Absorbance (A) quantifies how much light a sample removes from a beam at a given wavelength. It is dimensionless and defined as the negative base-10 logarithm of transmittance: A = -log10(I/I0), where I0 is incident light intensity and I is transmitted intensity. Because absorbance is linear with concentration and path length (Beer-Lambert law), it is the standard output unit in quantitative UV-Vis, microplate reader, and flow cytometry measurements.

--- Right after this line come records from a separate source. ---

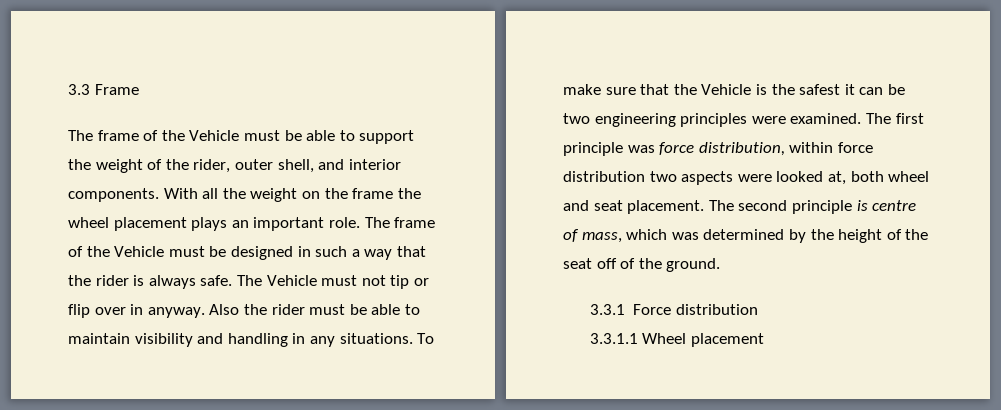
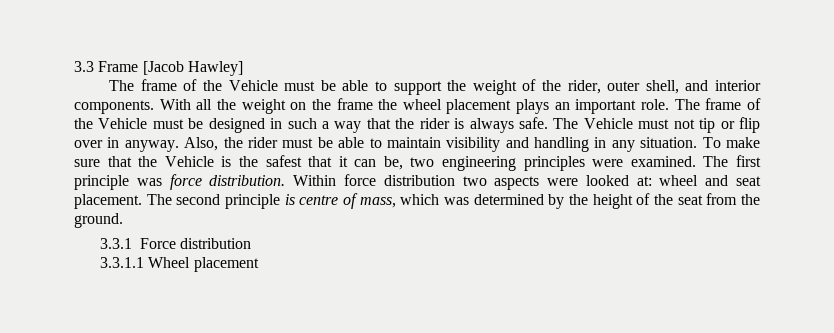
- 3.3 Frame
+ 3.3 Frame [Jacob Hawley]
- Also the rider must be able to maintain visibility and handling in any situations.
+ Also, the rider must be able to maintain visibility and handling in any situation.
- To make sure that the Vehicle is the safest it can be two engineering principles were examined.
+ To make sure that the Vehicle is the safest that it can be, two engineering principles were examined.
- The first principle was force distribution, within force distribution two aspects were looked at, both wheel and seat placement.
+ The first principle was force distribution. Within force distribution two aspects were looked at: wheel and seat placement.
- The second principle is centre of mass, which was determined by the height of the seat off of the ground.
+ The second principle is centre of mass, which was determined by the height of the seat from the ground.

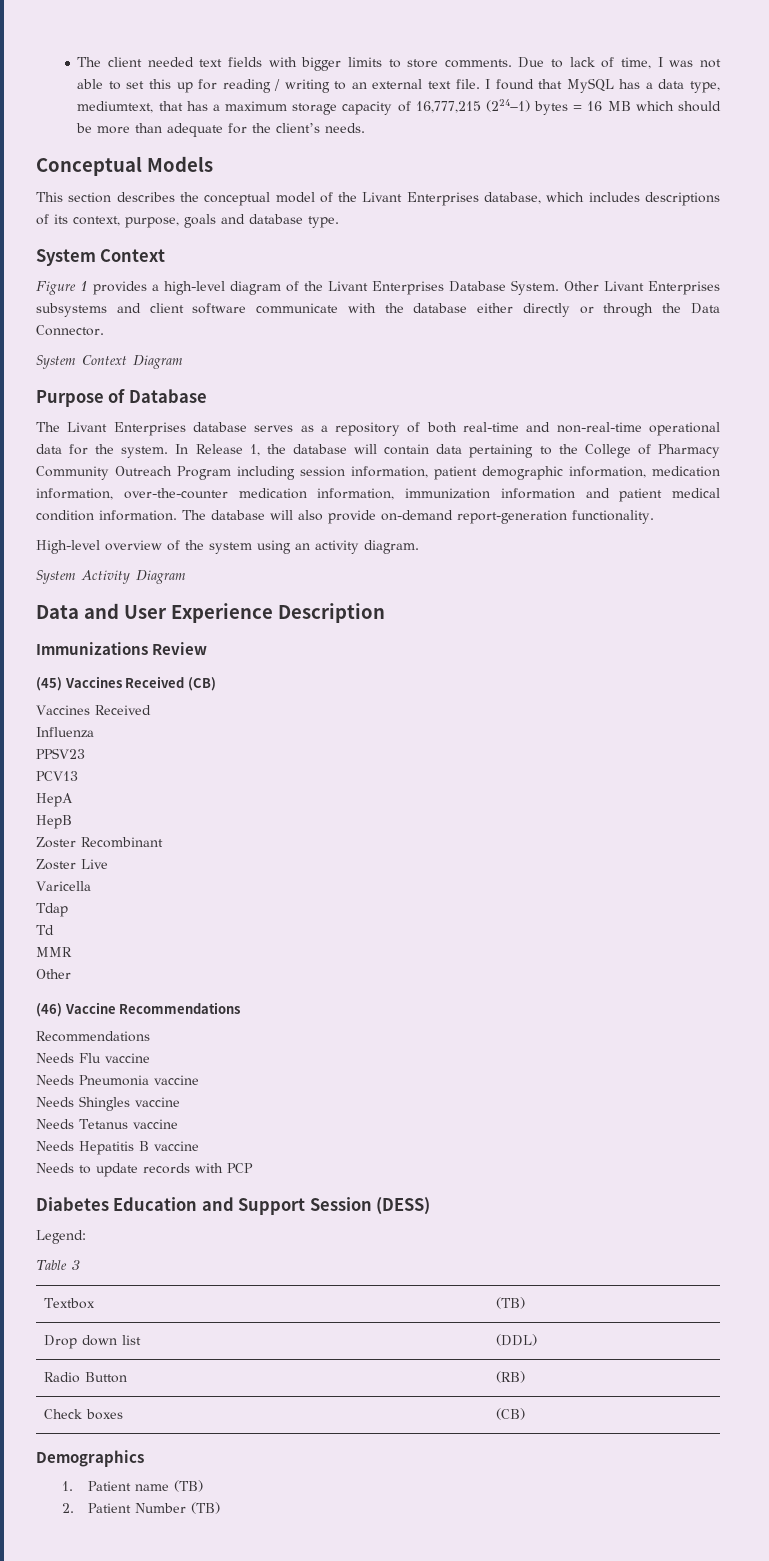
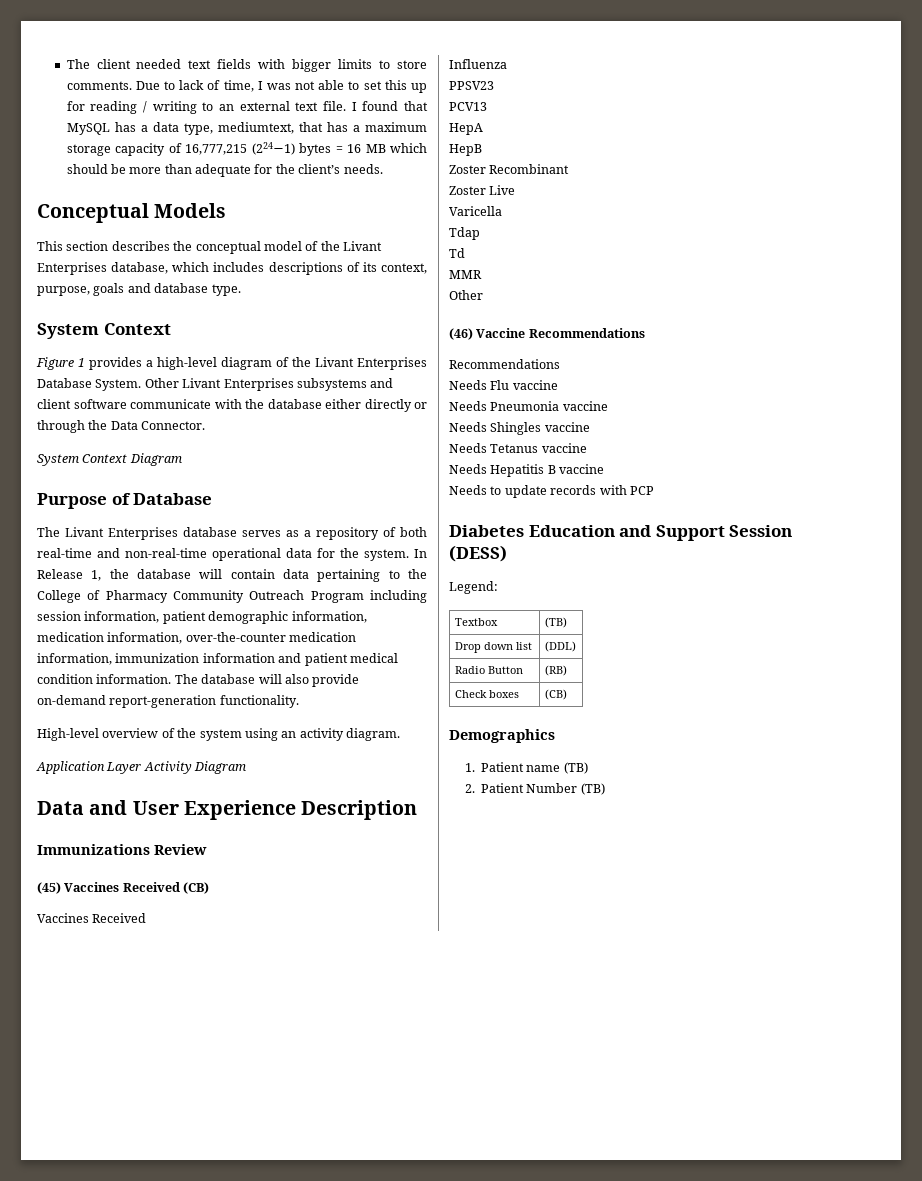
- System Activity Diagram
+ Application Layer Activity Diagram
- Table 3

Values above approximately 1.0 A begin to deviate from Beer-Lambert linearity due to stray light, molecular interactions at high concentration, and detector saturation.
How to Calculate Absorbance from Percent Transmittance
- Measure or obtain the percent transmittance (T) from the spectrophotometer readout.
- Apply the formula: A = -log10(T / 100).
- Verify the absorbance falls between 0.1 and 1.0 A. If the value exceeds 1.0 A, dilute the sample and re-measure to ensure Beer-Lambert linearity.
Example Problem:
Percent Transmittance (T) = 35%
A = -log10(35 / 100) = -log10(0.35) = 0.4559
At 0.456 A, this sample falls within the optimal 0.2 to 0.5 A range, indicating a reliable measurement with minimal stray light and detector noise influence.